OpenAI has published a collection of 372 new mathematical results generated by an internal AI model, releasing them directly to GitHub rather than through traditional academic journals. The move highlights a growing tension between the pace of AI-driven discovery and the capacity of human-led peer review.

What Happened

According to OpenAI, the released results are intended to solve open problems or make substantial progress toward them, including improvements to major computer algorithms and advances related to the Riemann hypothesis. The company reports that nearly every result in this batch came from a single prompt to a single AI agent, with some requiring multiple attempts. On average, each result consumed approximately three hours of ChatGPT Pro Thinking compute. This stands in contrast to a previously reported solution to a Navier-Stokes problem, which OpenAI says required a swarm of 10,000 agents and millions of dollars in compute.

The results are hosted in a GitHub repository with revision logs and citations. To address the review bottleneck, OpenAI included formalizations in Lean, a programming language designed for machine-checkable proofs, in many of the releases. The company stated it consulted with the Advisory Group on Mathematics and Artificial Intelligence at the Institute for Advanced Study, which includes Fields Medal winner Timothy Gowers, and loosely followed their public recommendations. However, OpenAI set a boundary for the group: they could advise on how results are communicated, but not on whether or how fast they are produced.

Why It Matters

By bypassing peer-reviewed journals, OpenAI is signaling that the traditional scientific process may be too slow to handle the volume of AI-generated knowledge. The company acknowledged that the sheer number of results could overwhelm the math community’s capacity for manual review, making formal verification tools like Lean essential. OpenAI also announced plans to fund workshops and conferences to help scientists understand AI-produced results, stating its goal is to "directly empower scientists with state-of-the-art capabilities."

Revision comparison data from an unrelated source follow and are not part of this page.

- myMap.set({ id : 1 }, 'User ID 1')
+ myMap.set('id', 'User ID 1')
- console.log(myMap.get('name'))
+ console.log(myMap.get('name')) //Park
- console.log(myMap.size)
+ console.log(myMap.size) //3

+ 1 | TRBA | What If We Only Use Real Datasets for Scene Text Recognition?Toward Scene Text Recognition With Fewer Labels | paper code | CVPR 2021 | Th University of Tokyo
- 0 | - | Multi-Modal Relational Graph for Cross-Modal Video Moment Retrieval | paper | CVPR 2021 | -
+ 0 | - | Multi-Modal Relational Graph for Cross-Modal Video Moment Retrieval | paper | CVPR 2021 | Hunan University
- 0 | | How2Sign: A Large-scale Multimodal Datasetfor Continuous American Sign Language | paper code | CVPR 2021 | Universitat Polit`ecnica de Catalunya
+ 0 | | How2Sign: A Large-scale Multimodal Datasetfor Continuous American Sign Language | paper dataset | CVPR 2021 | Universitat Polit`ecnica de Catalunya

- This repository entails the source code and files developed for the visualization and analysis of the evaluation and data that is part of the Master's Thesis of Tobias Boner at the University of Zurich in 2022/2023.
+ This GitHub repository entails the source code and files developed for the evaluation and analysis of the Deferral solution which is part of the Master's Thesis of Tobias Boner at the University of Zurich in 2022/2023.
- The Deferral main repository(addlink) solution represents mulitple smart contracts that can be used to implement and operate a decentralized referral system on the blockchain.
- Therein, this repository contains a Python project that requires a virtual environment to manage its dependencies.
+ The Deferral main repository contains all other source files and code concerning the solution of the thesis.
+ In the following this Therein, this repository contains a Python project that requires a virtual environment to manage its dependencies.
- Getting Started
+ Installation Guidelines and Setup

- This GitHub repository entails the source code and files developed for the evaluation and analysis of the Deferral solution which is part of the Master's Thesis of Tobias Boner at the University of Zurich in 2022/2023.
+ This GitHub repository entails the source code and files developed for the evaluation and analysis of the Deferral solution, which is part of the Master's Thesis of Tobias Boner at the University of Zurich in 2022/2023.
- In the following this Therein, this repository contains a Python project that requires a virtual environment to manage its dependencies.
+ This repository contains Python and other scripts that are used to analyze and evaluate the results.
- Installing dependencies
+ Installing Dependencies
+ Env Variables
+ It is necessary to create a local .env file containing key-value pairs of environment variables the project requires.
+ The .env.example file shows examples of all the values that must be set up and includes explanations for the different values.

The release has sparked debate within the mathematical community. In an open letter titled "A Severe Misalignment of AI in Mathematics," 25 Fields Medal winners warned that mass-producing true statements could undermine the core goal of mathematics: conceptual understanding and insight. Terence Tao, another Fields Medal winner, emphasized the need to limit AI tool use in training young mathematicians to preserve genuine learning. While Lean formalizations can verify logical correctness, critics argue they cannot assess mathematical relevance or originality, leaving the value of these AI-generated proofs an open question.

The Bottom Line

OpenAI's release of 372 AI-generated proofs on GitHub represents a significant shift in how mathematical discoveries are published and verified. While the company leverages formal verification to manage the volume of results, the academic community remains divided on whether this approach advances or dilutes the fundamental purpose of mathematical inquiry.